(Records drawn from a dataset)
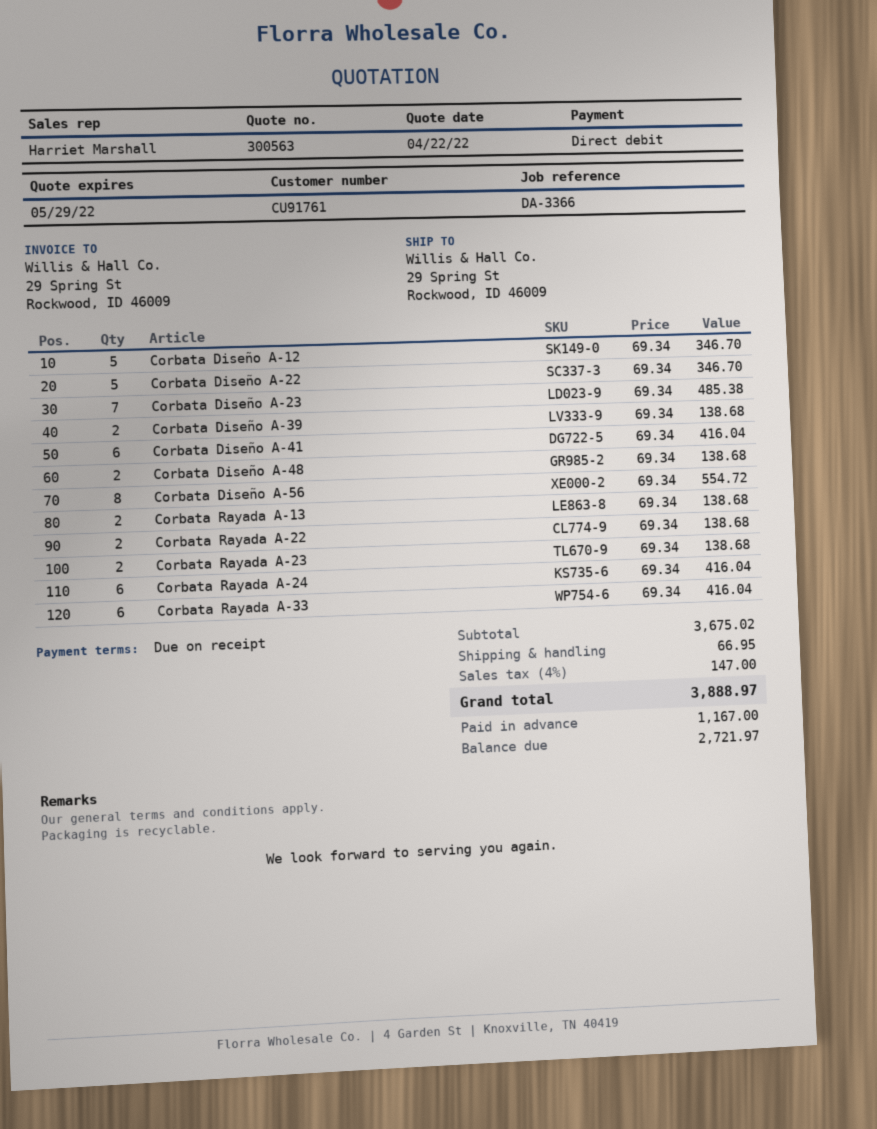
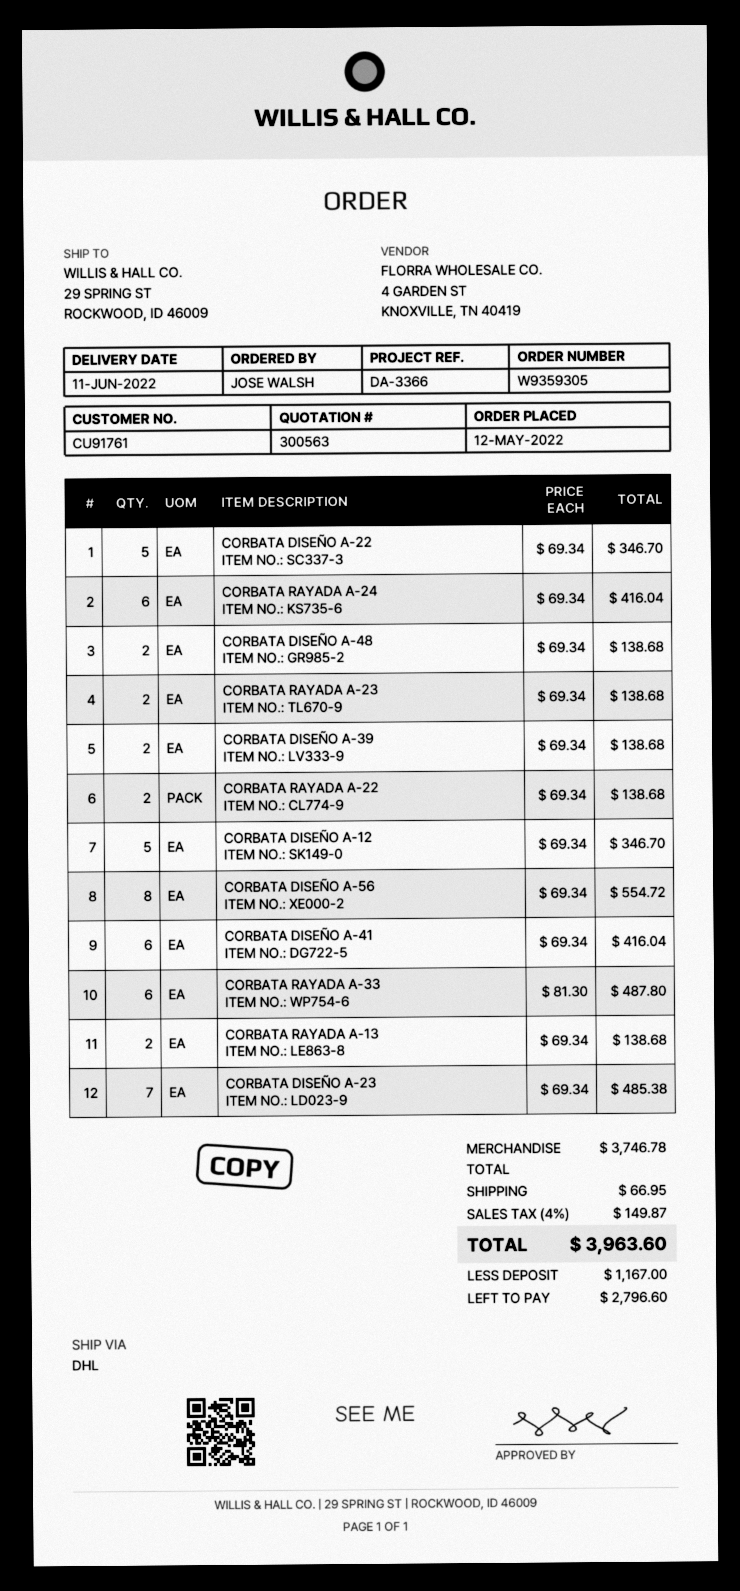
Corbata Rayada A-33: 6 x 69.34 = 416.04 -> 6 x 81.30 = 487.80
subtotal: 3675.02 -> 3746.78
tax: 4% = 147.00 -> 4% = 149.87
total: 3888.97 -> 3963.60
balance: 2721.97 -> 2796.60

• [Try it]: Apart from the pictures, return the records exactly.

• [Answer section]:
Corbata Rayada A-33: 6 x 69.34 = 416.04 -> 6 x 81.30 = 487.80
subtotal: 3675.02 -> 3746.78
tax: 4% = 147.00 -> 4% = 149.87
total: 3888.97 -> 3963.60
balance: 2721.97 -> 2796.60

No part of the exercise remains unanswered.